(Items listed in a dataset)
########################################
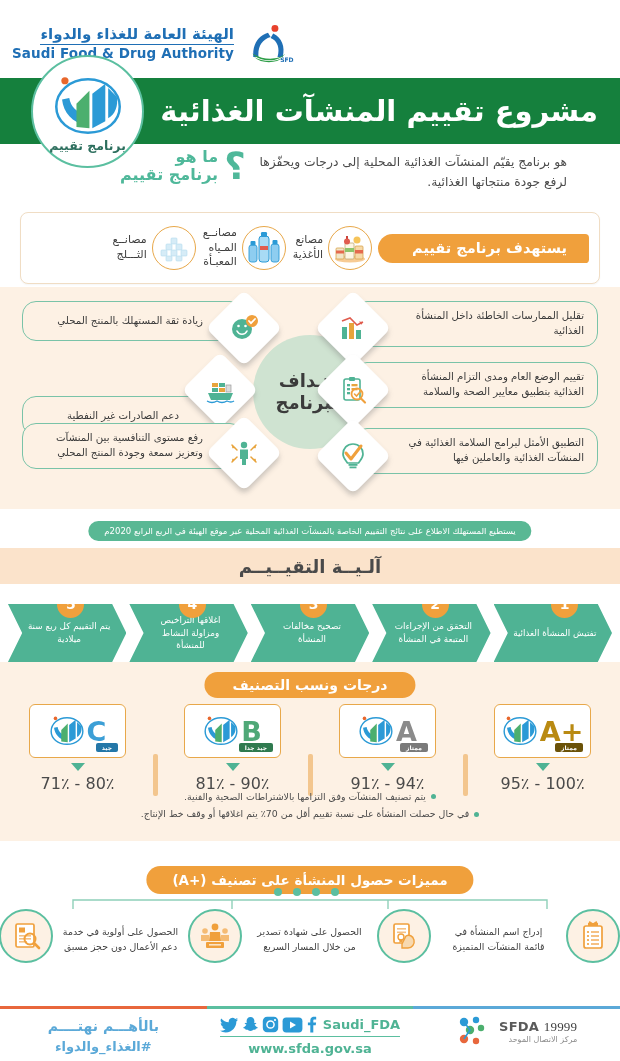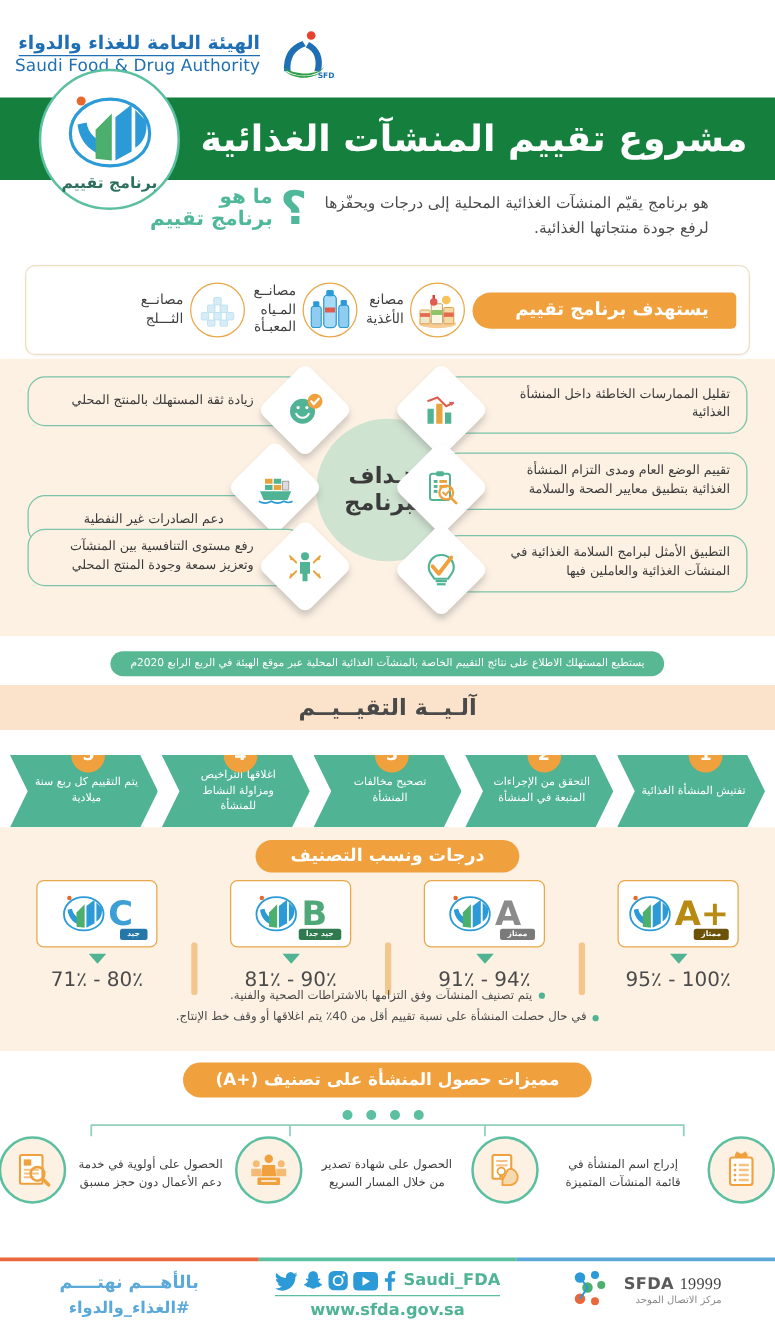"Saudi Food & Drug Authority" .sfda-en { font-weight: normal -> bold }
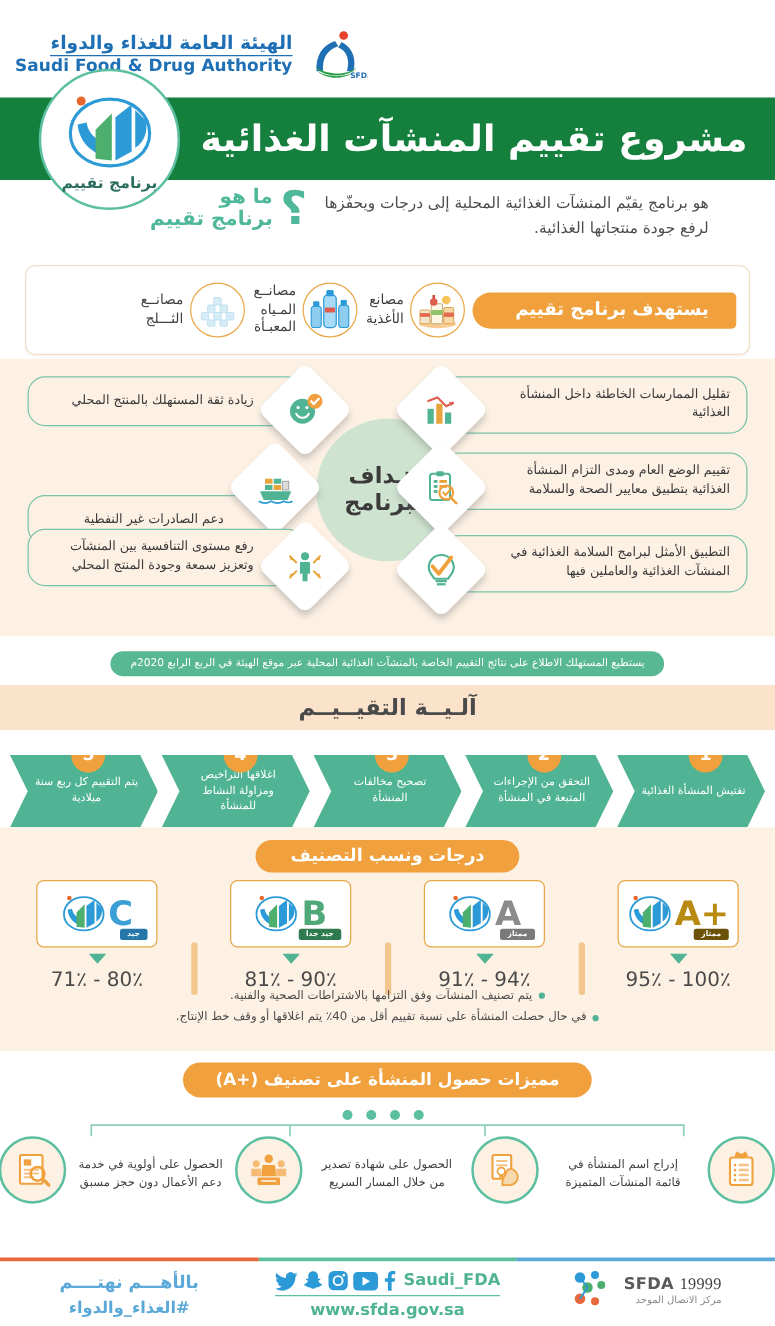"في حال حصلت المنشأة على" span { text: 40 -> 70 }
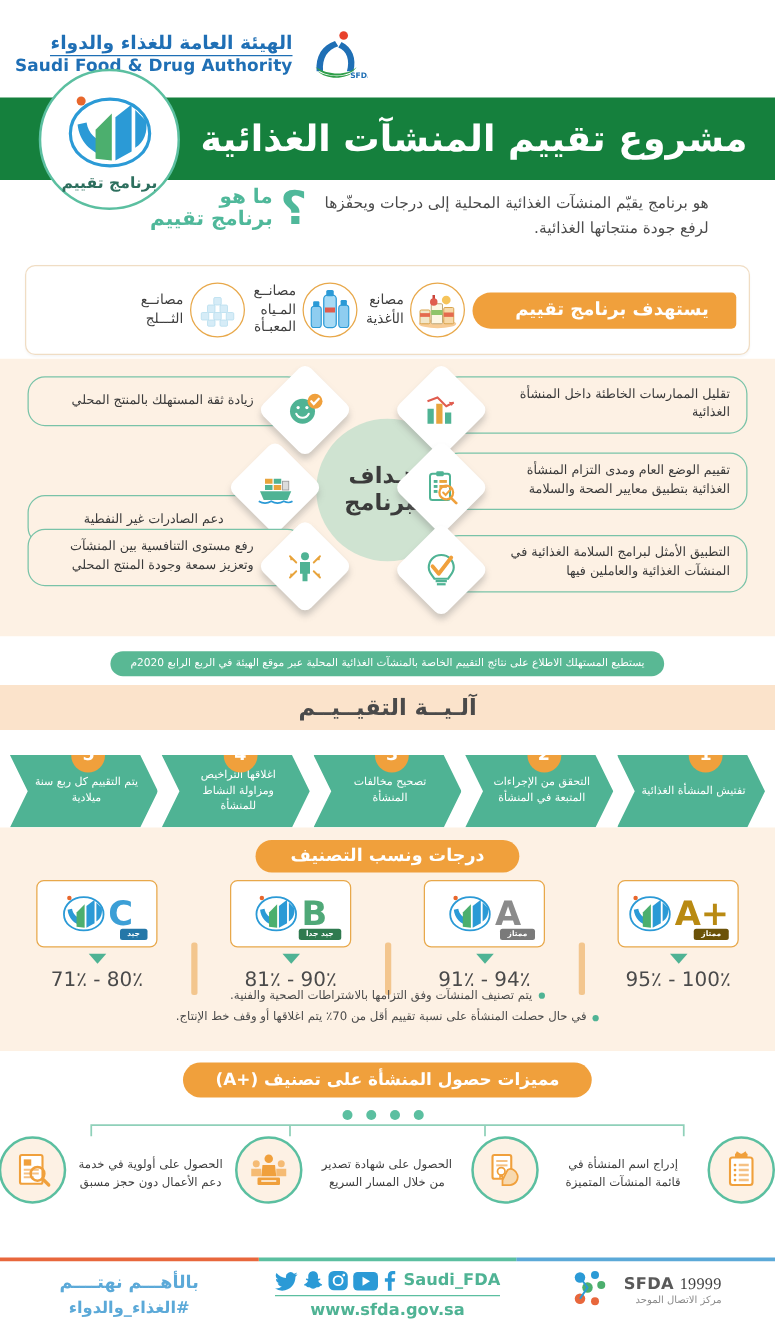"مميزات حصول المنشأة على تصنيف" .benefits-pill { top: 9px -> 25px }
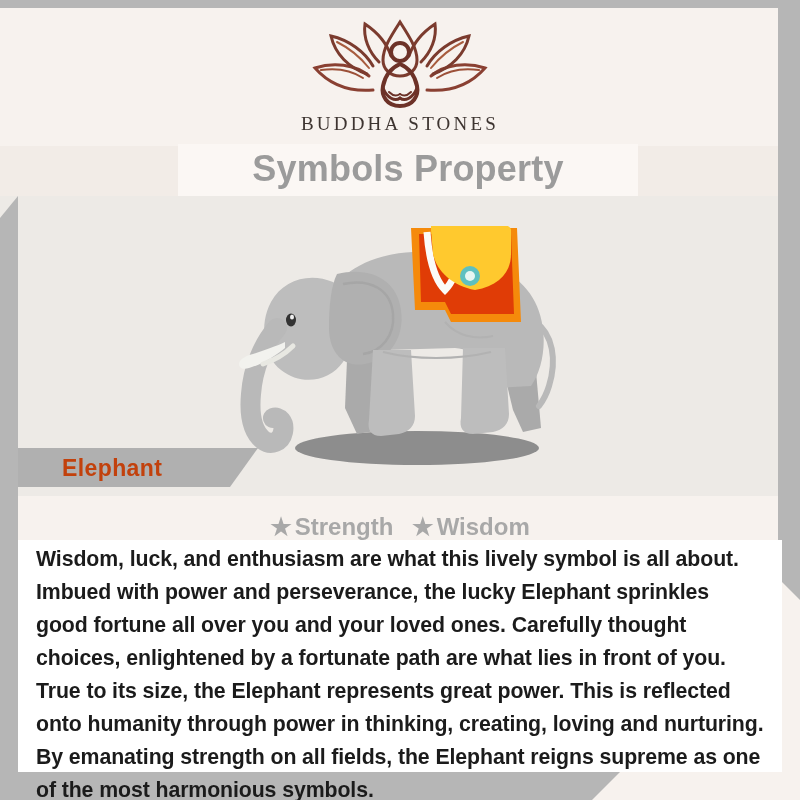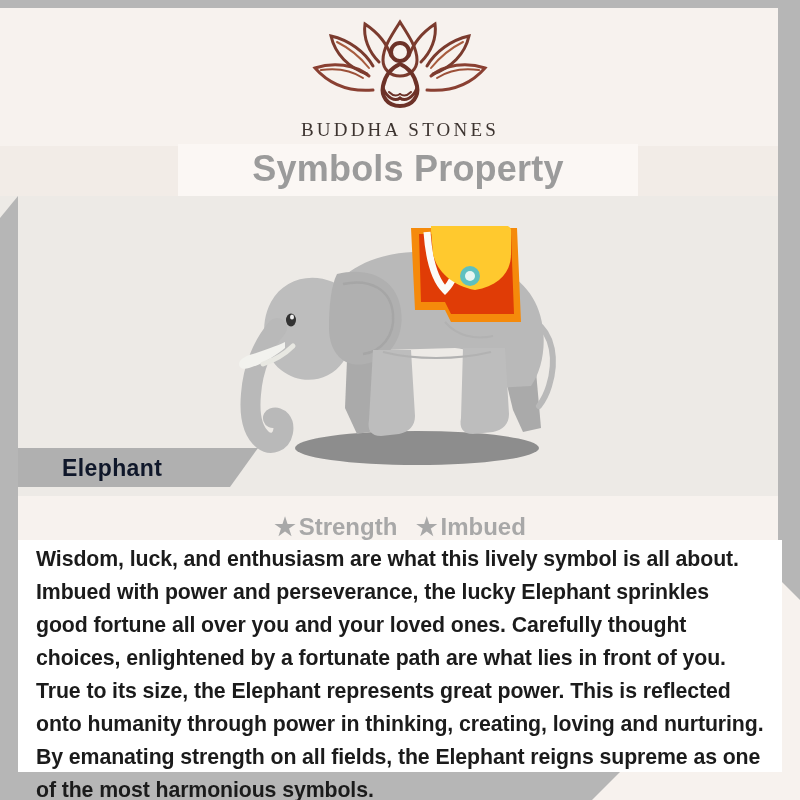"BUDDHA STONES" .logo-text { margin-top: 6px -> none }
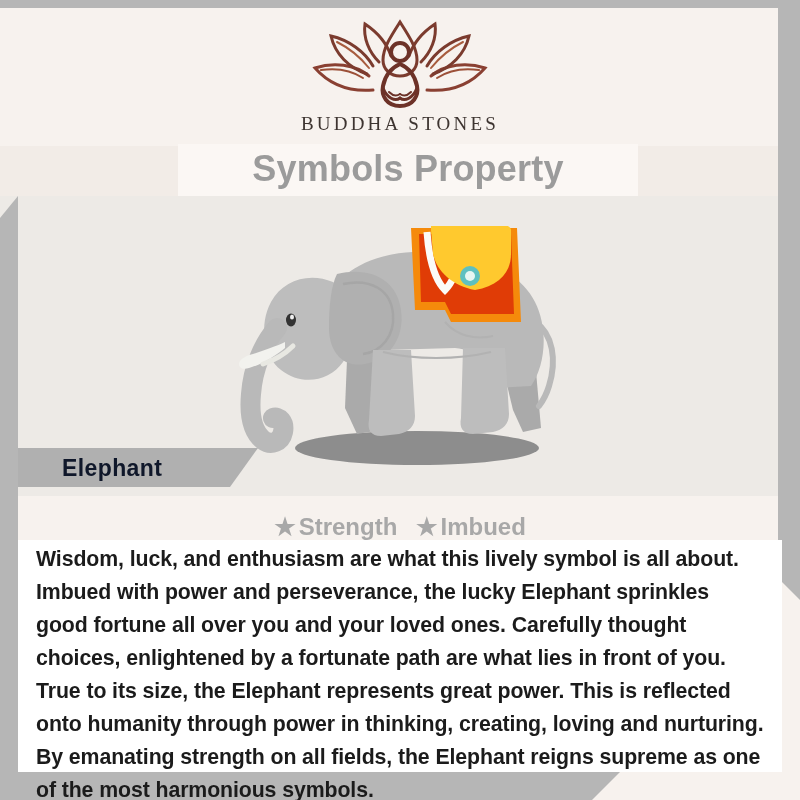"Elephant" .name-banner-label { color: #0f172a -> #c2410c }
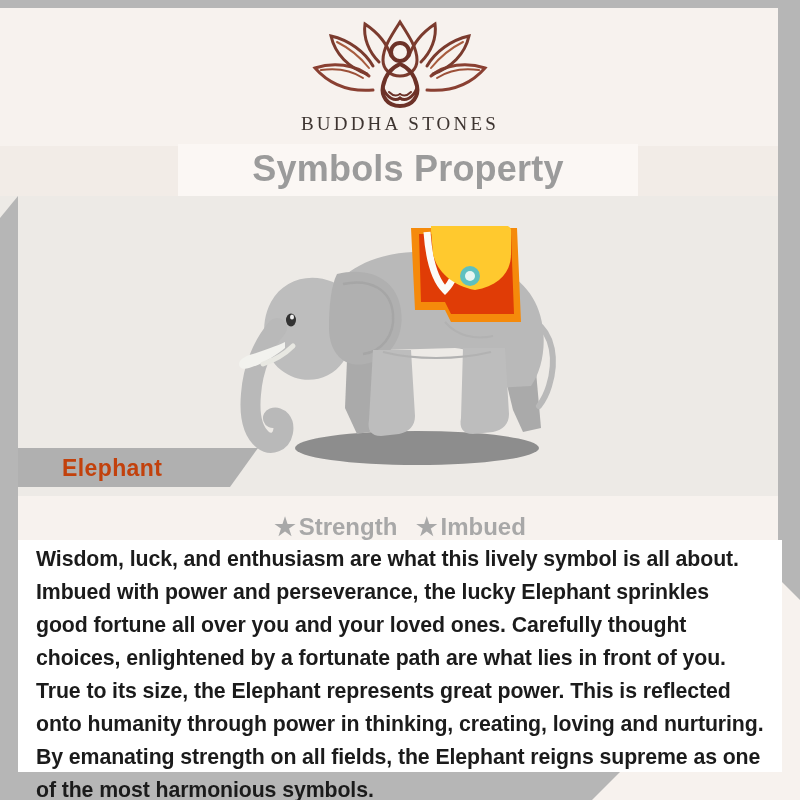"Imbued" span { text: Imbued -> Wisdom }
########################################
EXERCISE GOAL
Hand back exactly the lines from the one with "color: #0f172a ->" through the last line of the data above, both ends included, with every picture left out.

ANSWER SPACE
"Elephant" .name-banner-label { color: #0f172a -> #c2410c }
"Imbued" span { text: Imbued -> Wisdom }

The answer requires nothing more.